Employers are responsible for creating a safe, healthy, and injury-free workplace for their employees. However, if employees suffer from an accident within the working site’s premises, employers may face a workplace accident lawsuit.

The Occupational Safety and Health Administration (OSHA) regulates employee safety inside workplaces. According to their definition, a workplace accident is any unanticipated event that resulted in a worker’s injury or property damage. The slip and fall accident discussed earlier can also fall in this category if an employee slips, trips, and falls inside the workplace.

Aside from slips and falls, these are other causes of workplace accidents:

  • Overexertion and repetitive stress
  • Exposure to dangerous substances
  • Falling objects
  • Electrocution
  • Caught in or between machinery

Workplace accidents are lose-lose situations for both the administration and employees. Companies can create a better and safer workplace with these accident prevention tips.

 

5. Dog Bites

Pets like dogs are unaware of their own behavior. Thus, it’s their owner’s responsibility to ensure that they won’t harm anyone in public and private properties. When a dog hurts someone, particularly biting another individual, the victim has the right to file a personal injury report and receive compensation from the dog’s established owner.

If the dog owner has a homeowner’s insurance or renter’s insurance policy, this insurance can cover the injuries inflicted. However, these insurance policies may have specific coverage limits of USD$100,000 to USD$300,000 and don’t allow insurance coverage for dangerous, aggressive dog breeds like American Pit Bull Terriers and Rottweilers.

 

6. Premises Liability Accidents

As the main category where slip and fall accidents belong, premises liability accidents refer to accidents within the negligent party’s property. Essentially, this legal concept explains that the person responsible has failed to provide the level of care expected of them in the accident.

Premises liability accidents involve the following situations or circumstances:

  • Negligent security
  • Inadequate or poor lighting
  • Elevator accident
  • Ceiling collapse
  • Fire safety violations
  • Building code violations
  • Defective stairways

 

7. Product Liability

When companies design, produce, and put their products up for sale, they must follow specific standards for quality assurance, product safety, and product reliability. Any product can’t end up on store shelves without undergoing these processes. Sadly, product defect and liability accounts for the second-highest damage in all personal injury cases.
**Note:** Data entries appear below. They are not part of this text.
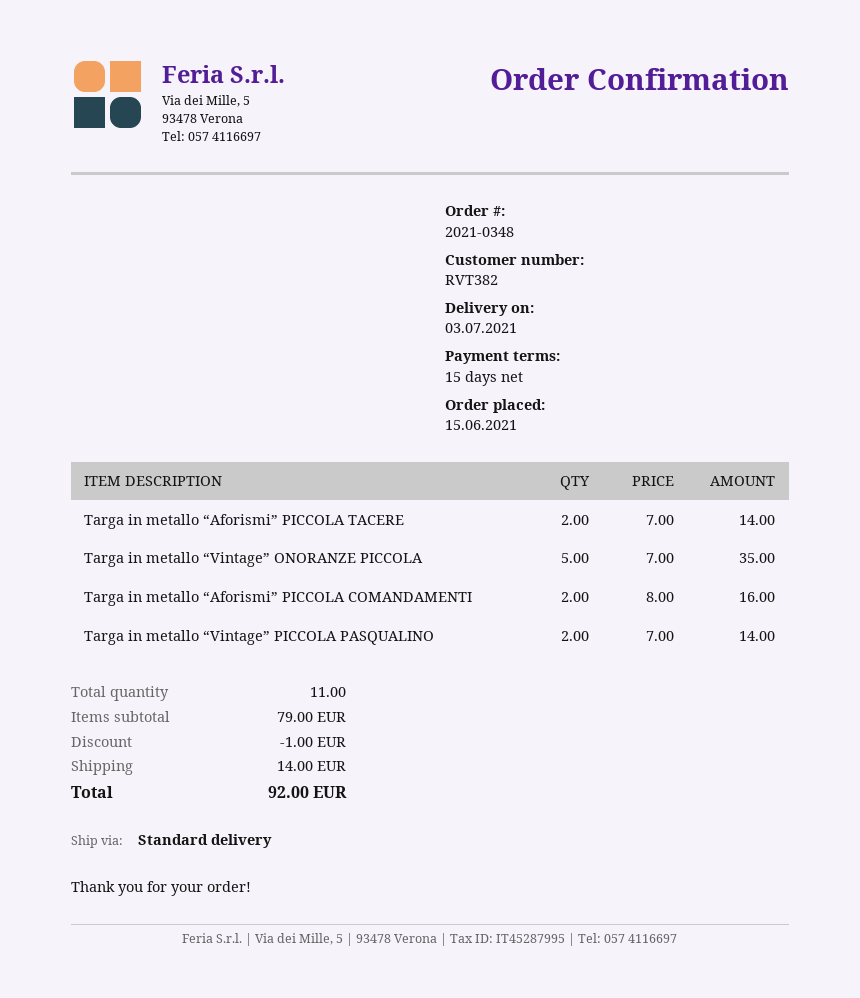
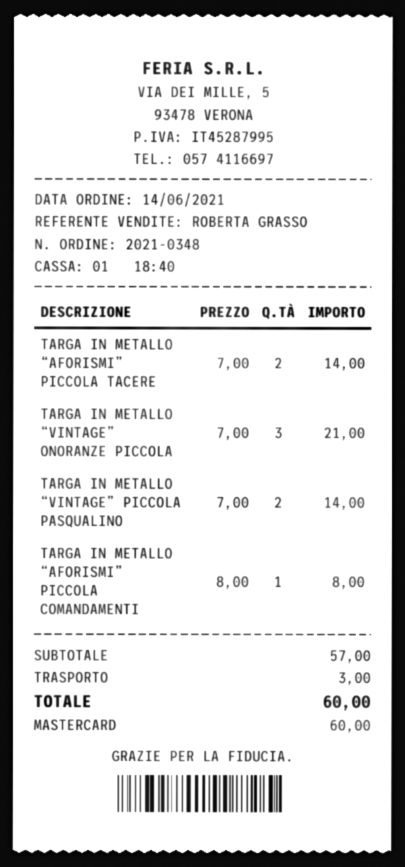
order date: 2021-06-15 -> 2021-06-14
Targa in metallo “Vintage” ONORANZE PICCOLA: 5 x 7.00 = 35.00 -> 3 x 7.00 = 21.00
Targa in metallo “Aforismi” PICCOLA COMANDAMENTI: 2 x 8.00 = 16.00 -> 1 x 8.00 = 8.00
subtotal: 79.00 -> 57.00
discount: 1.00 -> none
shipping: 14.00 -> 3.00
total: 92.00 -> 60.00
Product defect and liability accidents are often grouped into three classifications:

  • Accident due to product’s defective manufacture
  • Accident due to product’s faulty design
  • Accident due to failure to provide sufficient instructions and warnings about product use

Take a pharmaceutical drug as an example. If you were hospitalized due to contamination of the product, it’s classified as a manufacturing defect.

Meanwhile, if the drug remained uncontaminated, untampered, and composed of its usual ingredients yet still inflected an injury or health issue, product liability stems from its defective design.
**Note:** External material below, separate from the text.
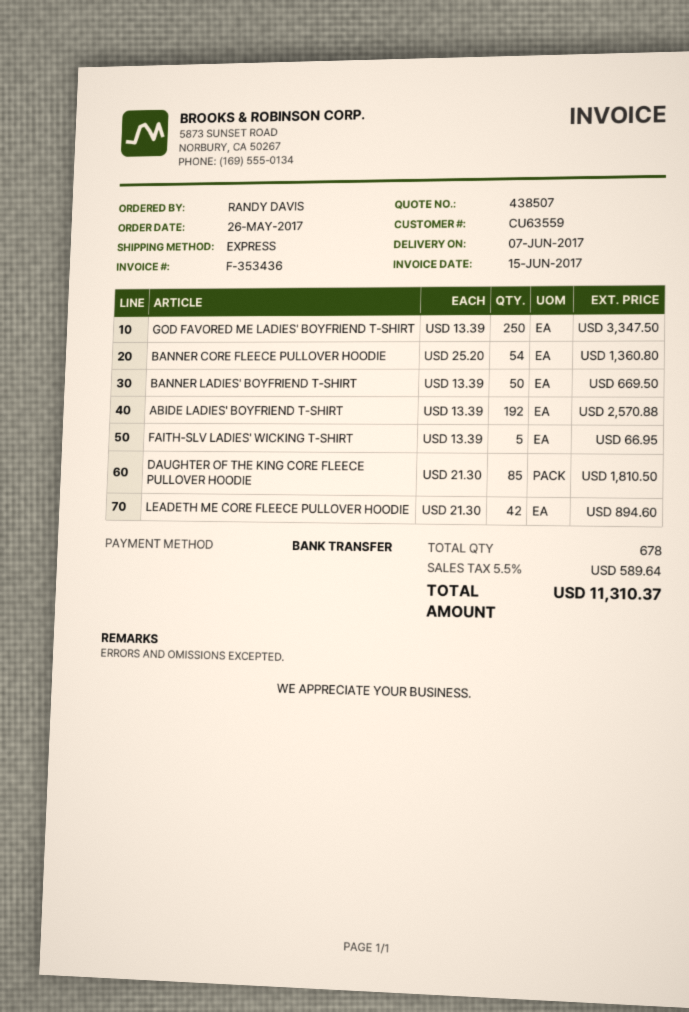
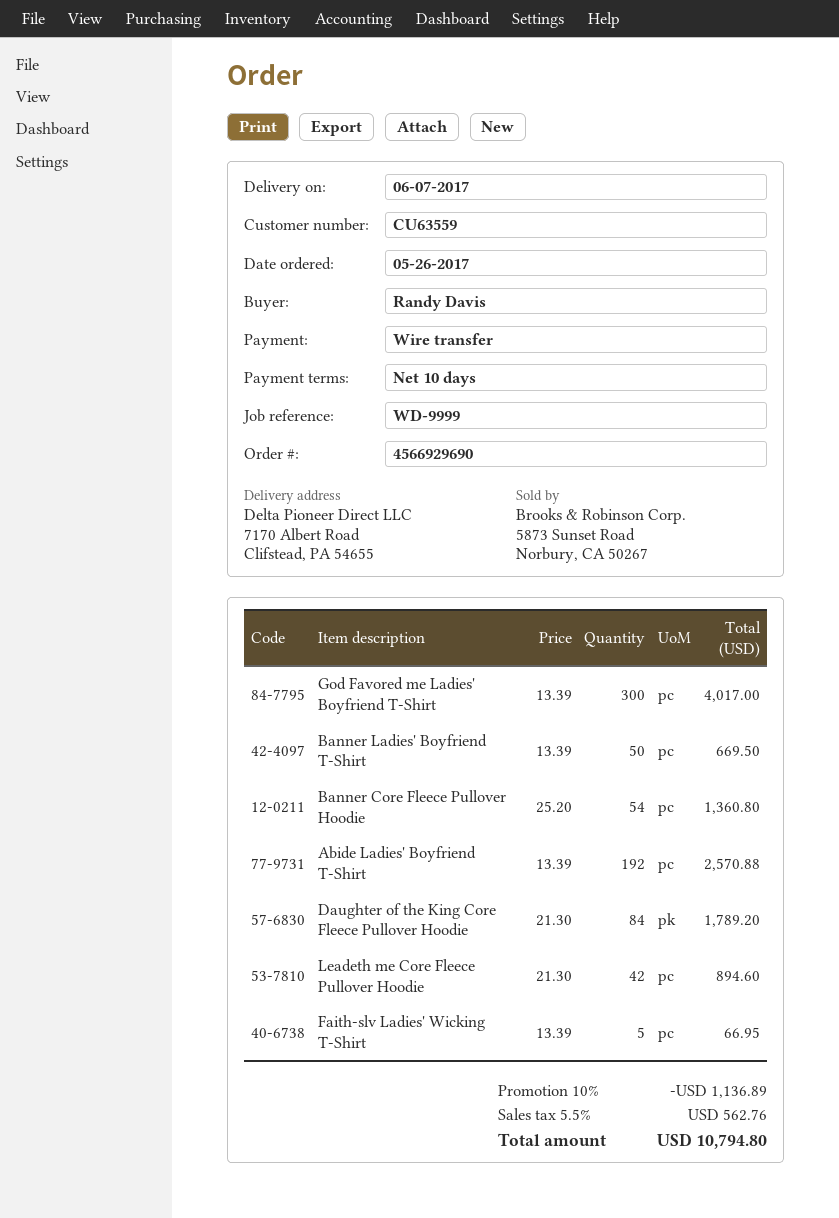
GOD FAVORED ME LADIES' BOYFRIEND T-SHIRT: 250 x 13.39 = 3347.50 -> 300 x 13.39 = 4017.00
DAUGHTER OF THE KING CORE FLEECE PULLOVER HOODIE: 85 x 21.30 = 1810.50 -> 84 x 21.30 = 1789.20
discount: none -> 10% = 1136.89
tax: 5.5% = 589.64 -> 5.5% = 562.76
total: 11310.37 -> 10794.80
Lastly, if the drug provided no such warning that you can’t combine it with other medications, and you took it with another drug without awareness, your claim refers to the product’s failure to warn.

 

Seeking Professional Legal Help: Bottom Line

Many insurance policies, such as car and renter’s insurance, exist to protect policyholders from legal and financial liabilities. However, it’s possible to encounter insurers who are hesitant to respond and pay out to these claims and even attempt to limit their compensation.

If you’ve suffered from any of the accidents that inflicted a serious personal injury and you’re confident that it should be pointed to someone’s negligence, you have the right to file a personal injury claim. To ensure a smooth-sailing process that’s guided with informed legal decisions, hiring professional legal help is your best choice.